François-Noël Buffet, ministre auprès du ministre d'État, ministre de l'intérieur . Voici ce que le garde des sceaux, que je remplace ce matin, aurait aimé vous répondre.
Votre question vient en complément de la question précédente en ce qu'elle porte sur les risques courus par le personnel pénitentiaire. Comme vous le savez, le 29 avril dernier, la proposition de loi visant à sortir notre pays du piège du narcotrafic a été définitivement adoptée par votre assemblée, qu'il remercie pour l'avoir menée à bien. Dans le cadre de l'ouverture des quartiers de lutte contre la criminalité organisée, il s'agit maintenant de soutenir les personnels qui seront amenés à y exercer leurs missions. Ils sont un rempart entre le monde du narcotrafic et notre société. Les centres pénitentiaires de Vendin-le-Vieil et de Condé-sur-Sarthe seront les premiers établissements de lutte contre la criminalité organisée, mis en service respectivement au 31 juillet et à l'automne 2025. Dans le cadre du dialogue social mené auprès des personnels de ces établissements, un complément indemnitaire sera mis en place. L'ensemble des agents affectés seront concernés par l'attribution de cette prime. À ce jour, tous corps et grades confondus, cela représente 640 agents.

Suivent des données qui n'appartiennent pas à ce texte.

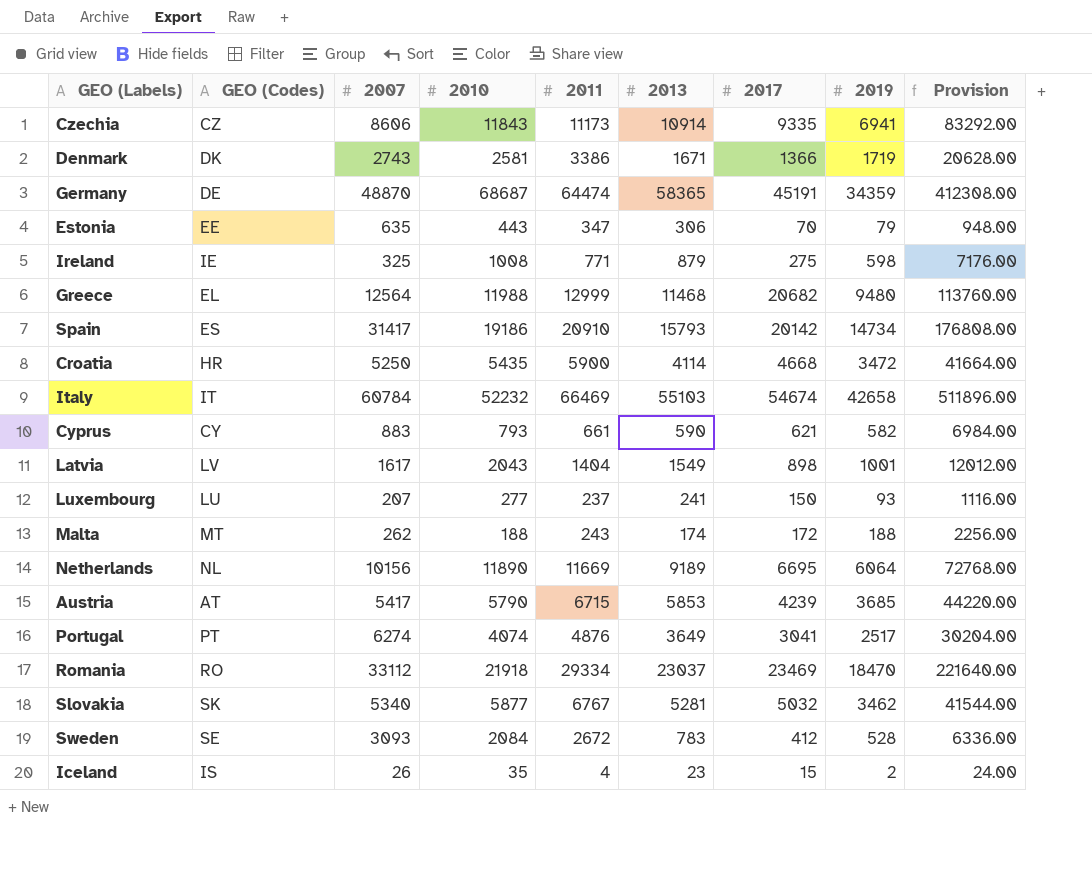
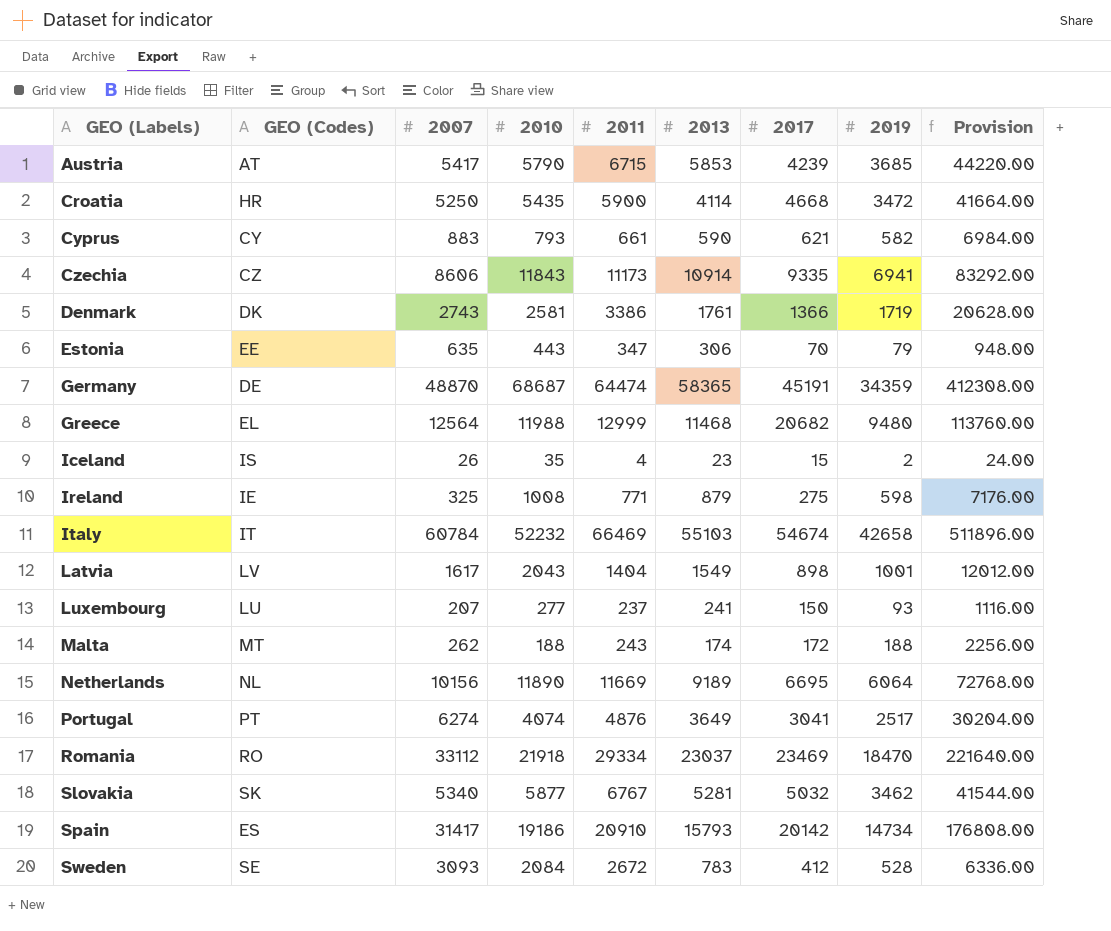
row order: none -> GEO (Labels) ascending
Denmark | 2013: 1671 -> 1761

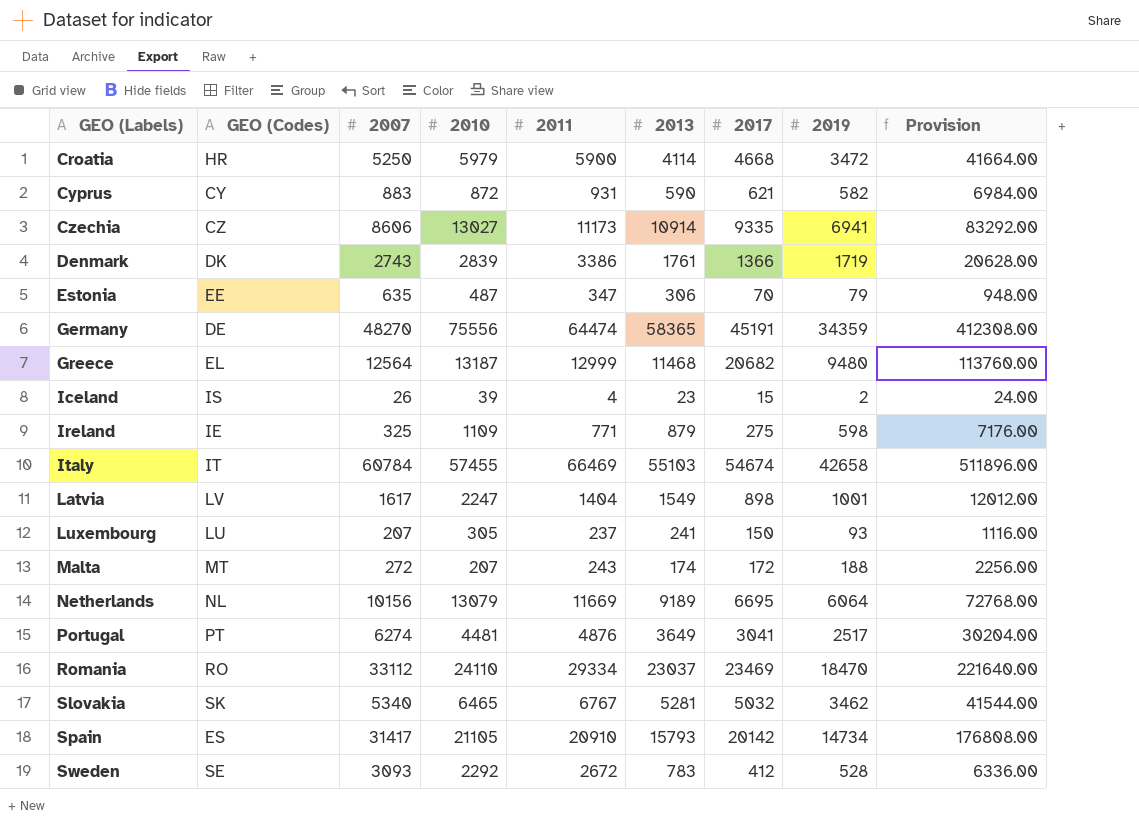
row Austria: AT | 5417 | 5790 | 6715 | 5853 | 4239 | 3685 | 44220.00 -> none
Croatia | 2010: 5435 -> 5979
Cyprus | 2010: 793 -> 872
Cyprus | 2011: 661 -> 931
Czechia | 2010: 11843 -> 13027
Denmark | 2010: 2581 -> 2839
Estonia | 2010: 443 -> 487
Germany | 2007: 48870 -> 48270
Germany | 2010: 68687 -> 75556
Greece | 2010: 11988 -> 13187
Iceland | 2010: 35 -> 39
Ireland | 2010: 1008 -> 1109
Italy | 2010: 52232 -> 57455
Latvia | 2010: 2043 -> 2247
Luxembourg | 2010: 277 -> 305
Malta | 2007: 262 -> 272
Malta | 2010: 188 -> 207
Netherlands | 2010: 11890 -> 13079
Portugal | 2010: 4074 -> 4481
Romania | 2010: 21918 -> 24110
Slovakia | 2010: 5877 -> 6465
Spain | 2010: 19186 -> 21105
Sweden | 2010: 2084 -> 2292

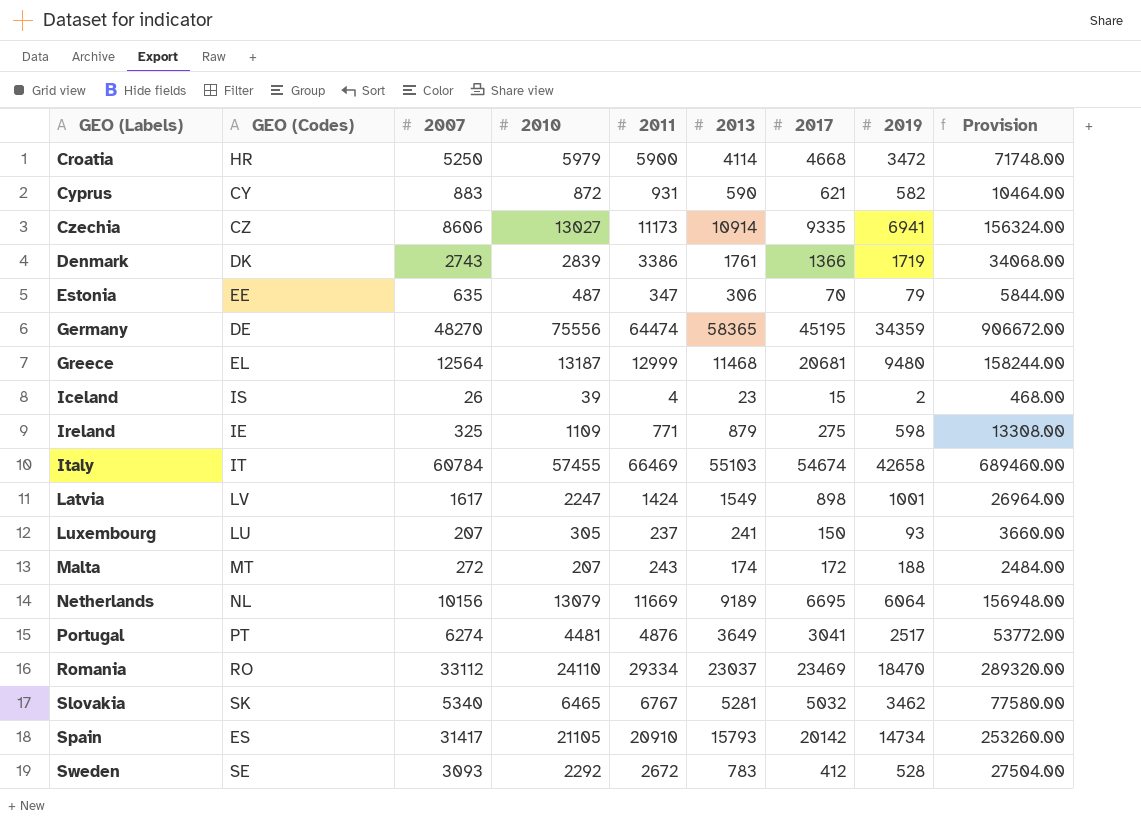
column Provision | formula: [2019] * 12 -> [2010] * 12
Germany | 2017: 45191 -> 45195
Greece | 2017: 20682 -> 20681
Latvia | 2011: 1404 -> 1424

Plusieurs scénarios sont envisagés quant à la mise en œuvre de cette revalorisation indemnitaire, qui pourrait être mensuelle ou annuelle, nette ou brute, proportionnelle ou non. Ils seront soumis à l'avis du contrôleur budgétaire et du comptable ministériel, ainsi qu'au guichet unique interministériel. Au regard de la situation financière de l'administration pénitentiaire et des autres projets de revalorisation indemnitaire préalablement engagés, le soutien de l'ensemble des parlementaires lors du vote de la prochaine loi de finances sera évidemment essentiel.
Enfin, s'agissant des personnels soignants, dernier point de votre intervention, il faut rappeler que la loi du 18 janvier 1994 a confié au service public hospitalier la prise en charge sanitaire des personnes placées sous main de justice. À cet égard, la gestion des ressources humaines concerne donc le ministère de la santé et de l'accès aux soins, et non le ministère de la justice. Ce n'est pas de la part du ministre une façon de se défausser, mais c'est pour vous dire qu'il a sollicité le ministère de la santé sur ce point particulier, afin que le personnel soignant ne soit pas en dehors de la réforme engagée.